(DATA TO EXAMINE)
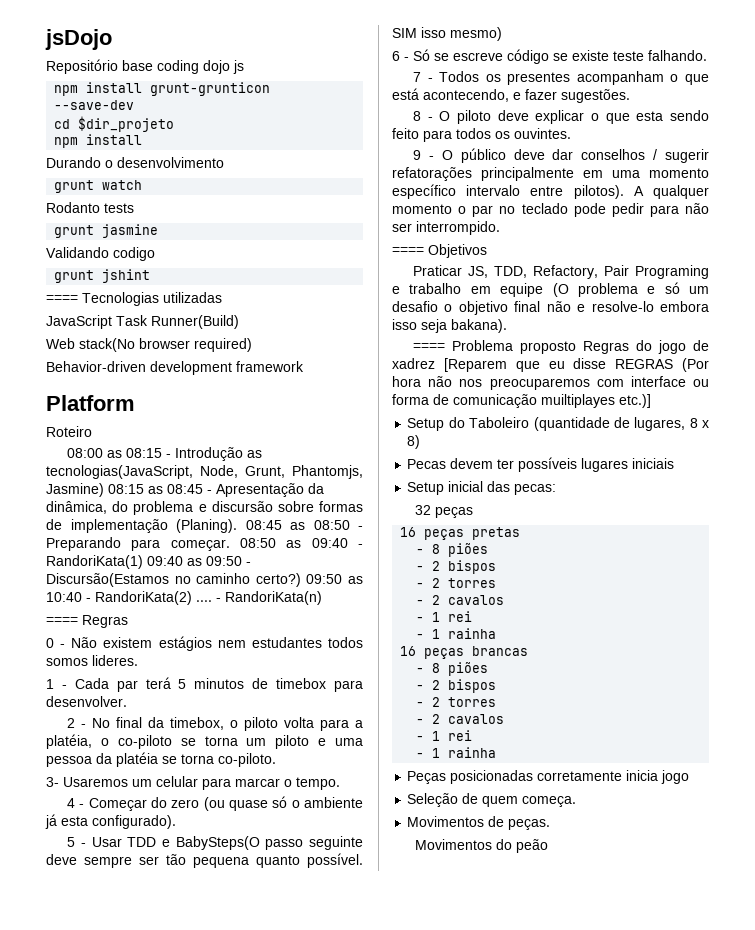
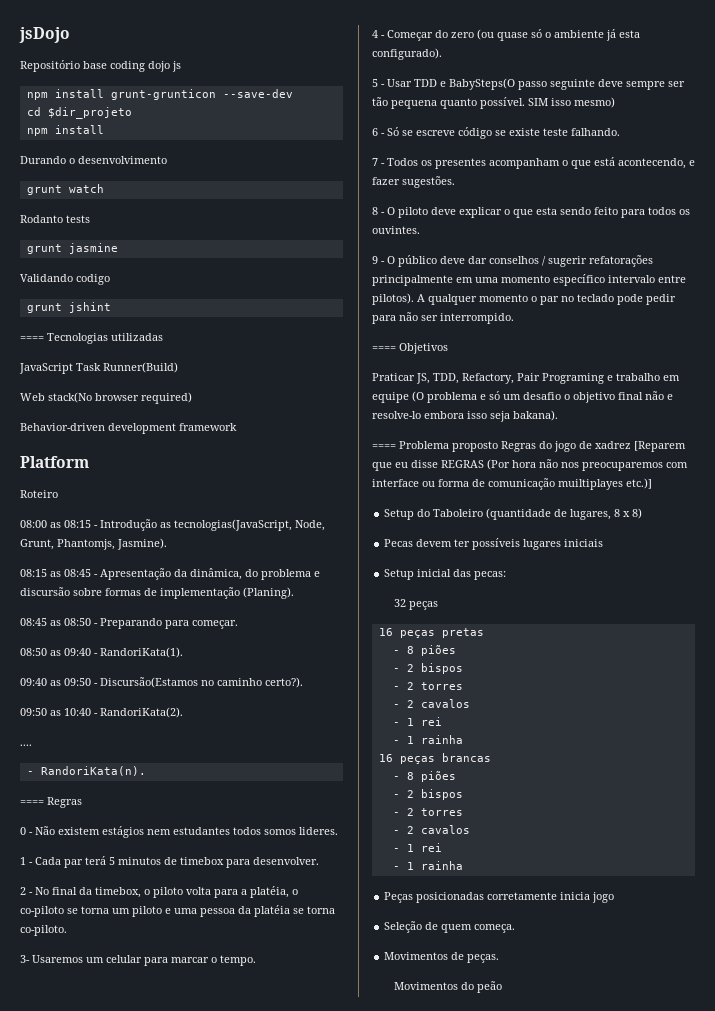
[46,483,104,497] Jasmine) -> [117,538,167,550] Jasmine). //
(237, 526) none -> (294, 593) //
(230, 545) none -> (238, 624) //
[46,555,143,569] RandoriKata(1) -> [100,647,183,658] RandoriKata(1). //
[255,573,301,587] certo?) -> [265,677,303,688] certo?). //
[95,591,192,605] RandoriKata(2) -> [100,707,183,718] RandoriKata(2). //
[216,591,322,605] - RandoriKata(n) -> [26,766,146,776] // - RandoriKata(n).

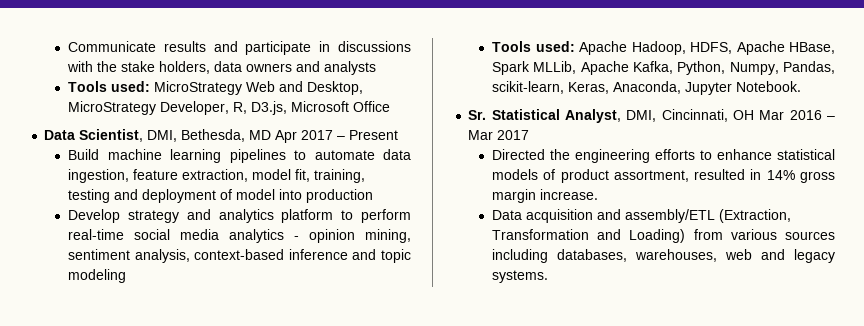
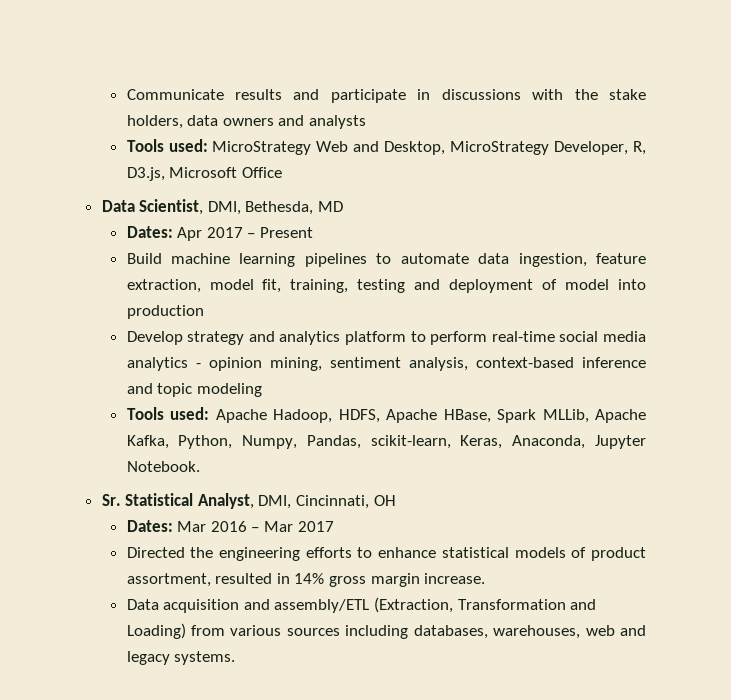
(272, 135) none -> [126,226,173,238] // Dates:
(755, 115) none -> [126,520,173,532] // Dates:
(End DATA TO EXAMINE)
* _TASK REQUIREMENTS_:
Set the records down again exactly as given, and leave the pictures out.

* _PROBLEM SOLUTION_:
[46,483,104,497] Jasmine) -> [117,538,167,550] Jasmine). //
(237, 526) none -> (294, 593) //
(230, 545) none -> (238, 624) //
[46,555,143,569] RandoriKata(1) -> [100,647,183,658] RandoriKata(1). //
[255,573,301,587] certo?) -> [265,677,303,688] certo?). //
[95,591,192,605] RandoriKata(2) -> [100,707,183,718] RandoriKata(2). //
[216,591,322,605] - RandoriKata(n) -> [26,766,146,776] // - RandoriKata(n).

(272, 135) none -> [126,226,173,238] // Dates:
(755, 115) none -> [126,520,173,532] // Dates:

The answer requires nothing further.